■ **What is expected**
All lines from the one with "justify-content:center; font-weight:bold; font-size:15px;" through the end of the records below are to be given again exactly, and nothing else.

■ **Records shown**
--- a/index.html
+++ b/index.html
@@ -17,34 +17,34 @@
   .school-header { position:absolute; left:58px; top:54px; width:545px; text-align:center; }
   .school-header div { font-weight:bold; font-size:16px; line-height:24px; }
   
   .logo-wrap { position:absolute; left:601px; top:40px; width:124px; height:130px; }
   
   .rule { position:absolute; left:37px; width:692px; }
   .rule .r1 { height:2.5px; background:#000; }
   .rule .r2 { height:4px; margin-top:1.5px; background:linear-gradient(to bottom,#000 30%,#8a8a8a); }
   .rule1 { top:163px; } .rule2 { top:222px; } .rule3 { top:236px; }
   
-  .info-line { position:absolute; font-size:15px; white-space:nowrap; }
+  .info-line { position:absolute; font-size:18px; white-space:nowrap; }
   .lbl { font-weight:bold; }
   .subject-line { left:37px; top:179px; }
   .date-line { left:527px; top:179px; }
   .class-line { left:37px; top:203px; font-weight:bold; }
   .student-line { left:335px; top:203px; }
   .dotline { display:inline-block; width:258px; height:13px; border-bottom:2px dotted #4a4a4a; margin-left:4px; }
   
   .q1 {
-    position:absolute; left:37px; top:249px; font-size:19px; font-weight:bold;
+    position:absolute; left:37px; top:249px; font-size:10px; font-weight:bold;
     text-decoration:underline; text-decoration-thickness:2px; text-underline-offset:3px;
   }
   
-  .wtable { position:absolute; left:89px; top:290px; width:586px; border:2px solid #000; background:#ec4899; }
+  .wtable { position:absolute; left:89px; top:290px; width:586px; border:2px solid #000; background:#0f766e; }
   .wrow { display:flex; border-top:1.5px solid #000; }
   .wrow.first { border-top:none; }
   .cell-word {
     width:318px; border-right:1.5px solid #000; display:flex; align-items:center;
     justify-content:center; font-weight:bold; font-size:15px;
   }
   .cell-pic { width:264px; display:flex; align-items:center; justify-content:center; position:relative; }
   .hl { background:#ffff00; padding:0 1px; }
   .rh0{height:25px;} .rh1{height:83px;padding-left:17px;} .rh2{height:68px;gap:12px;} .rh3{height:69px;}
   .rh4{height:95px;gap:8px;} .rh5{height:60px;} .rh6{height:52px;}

■ **Answer space**
     justify-content:center; font-weight:bold; font-size:15px;
   }
   .cell-pic { width:264px; display:flex; align-items:center; justify-content:center; position:relative; }
   .hl { background:#ffff00; padding:0 1px; }
   .rh0{height:25px;} .rh1{height:83px;padding-left:17px;} .rh2{height:68px;gap:12px;} .rh3{height:69px;}
   .rh4{height:95px;gap:8px;} .rh5{height:60px;} .rh6{height:52px;}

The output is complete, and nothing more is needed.